We can look at the outcome of that, and discover that inevitably we’ve got a load of customers on the east coast, in New York and Washington, and on the west coast in Los Angeles and San Francisco. We’ve also got quite a lot in Chicago, Austin, Houston and Dallas, as well as some in Miami. But we didn’t target those places, we were led there by the digital advertising algorithms which took us to them. I think that will change in the next year as we scale up our business in the US.

We’ll probably target each region with a bit more focus, which will allow us to get in to more channels than just the digital channels that we currently operate in. For now,  it’s quite scattered – we just go where the market takes us.

Spoke menswear

What’s really new in terms of Spoke product?

We recently added ‘Tolos’ to our offer, which have the softness of a T-shirt but the smartness of a polo shirt. They are made from Portuguese jersey cotton which is really soft and stretchy and they are now  a personal favourite of mine for the summer months.

We’ve also just launched a golf collection of chinos and polos, called the ‘Condor Range’, which has stretch and technical features. We see big potential for that.

How big is your tops business compared to your trouser business?

We now sell getting on for 2,500 T-shirts a month. I didn’t mean to make T-shirts, that was just a bit of a hobby we started because we thought we could cross over to people already buying our trousers. That’s really still how we pitch them now, as we’re a trouser brand - we know legs. I kind of cap the tops range at about 15% - 20% of what we do, but we do sell hundreds every week. To offer a comparison, in high season this summer we had orders for around 20,000 pairs of trousers (including jeans) a month.

Is having a physical retail presence in your plans?

It was, as I nearly signed a lease for a unit in London’s Seven Dials about two weeks before Covid hit! The consequence of that is I now behave a little bit like someone who’s nearly been runover by a car behaves around cars! Let’s just say, I’m a little jumpy. The idea of being stuck into a five-year lease when you don’t know what the future holds is a little nerve racking.
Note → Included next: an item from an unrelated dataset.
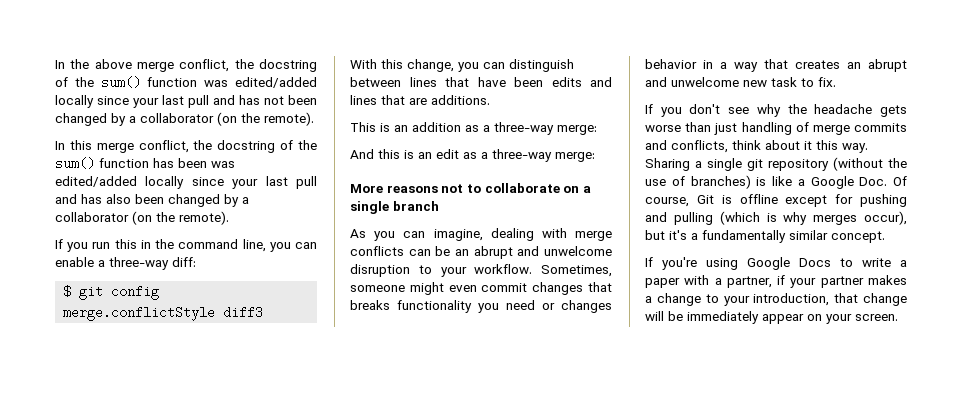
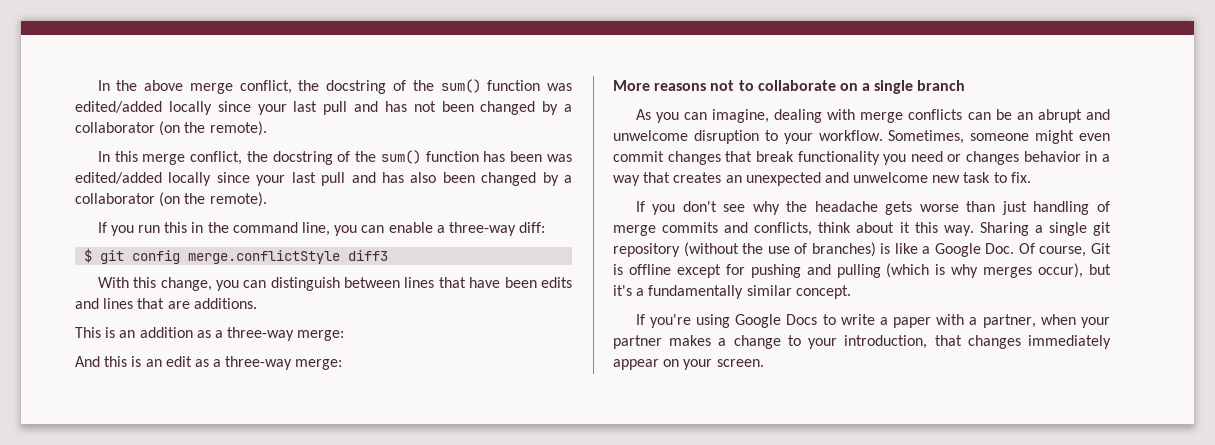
[350,300,390,310] breaks -> [755,151,794,162] break
[868,59,907,72] abrupt -> [745,172,821,186] unexpected
[777,275,786,285] if -> [1040,314,1076,325] when
[863,293,907,306] [645,311,683,321] change will be -> [967,335,1021,349] changes

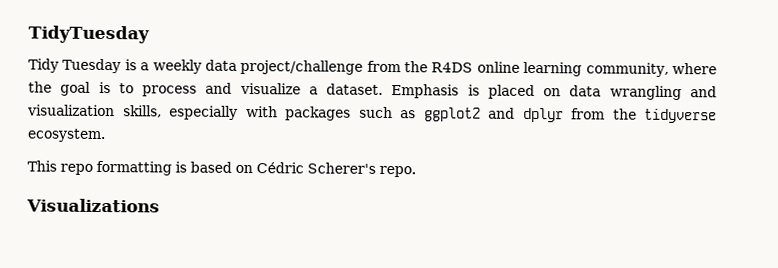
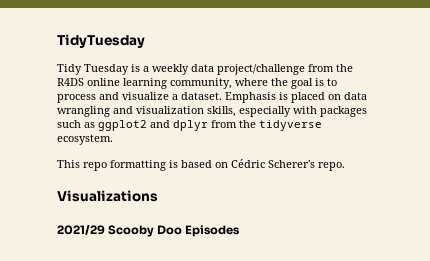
(160, 205) none -> [57,225,241,237] // 2021/29 Scooby Doo Episodes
It's true that there are more flexible terms being offered now, and there’s lots of space available, but it’s the way it will pre-occupy us that doesn’t now appeal. If I opened a shop now, we would all be obsessed about it and it would take too much of our time up.

Retail operations are completely different to anything we’ve done to date and, anyway, we’ve got a lot of exciting opportunities ahead, especially now America is back and growing again. Also, the TV thing is really taking off, and we’re pushing our UK online business further and faster than we ever thought was possible. So, do I now want to tell everybody to down tools because we’re going to open a shop? Not right now is the answer.

However, I will say that this brand isn’t complete until there is a physical manifestation of it somewhere. And probably more than in one place. Our size offering means we needs to be focused on one central distribution centre, rather than spread across lots of stores. I don’t see it ever becoming a 30 store chain around the country, but I can see a flagship store in every major geography we are in, and maybe we will end up with three or four stores in the UK.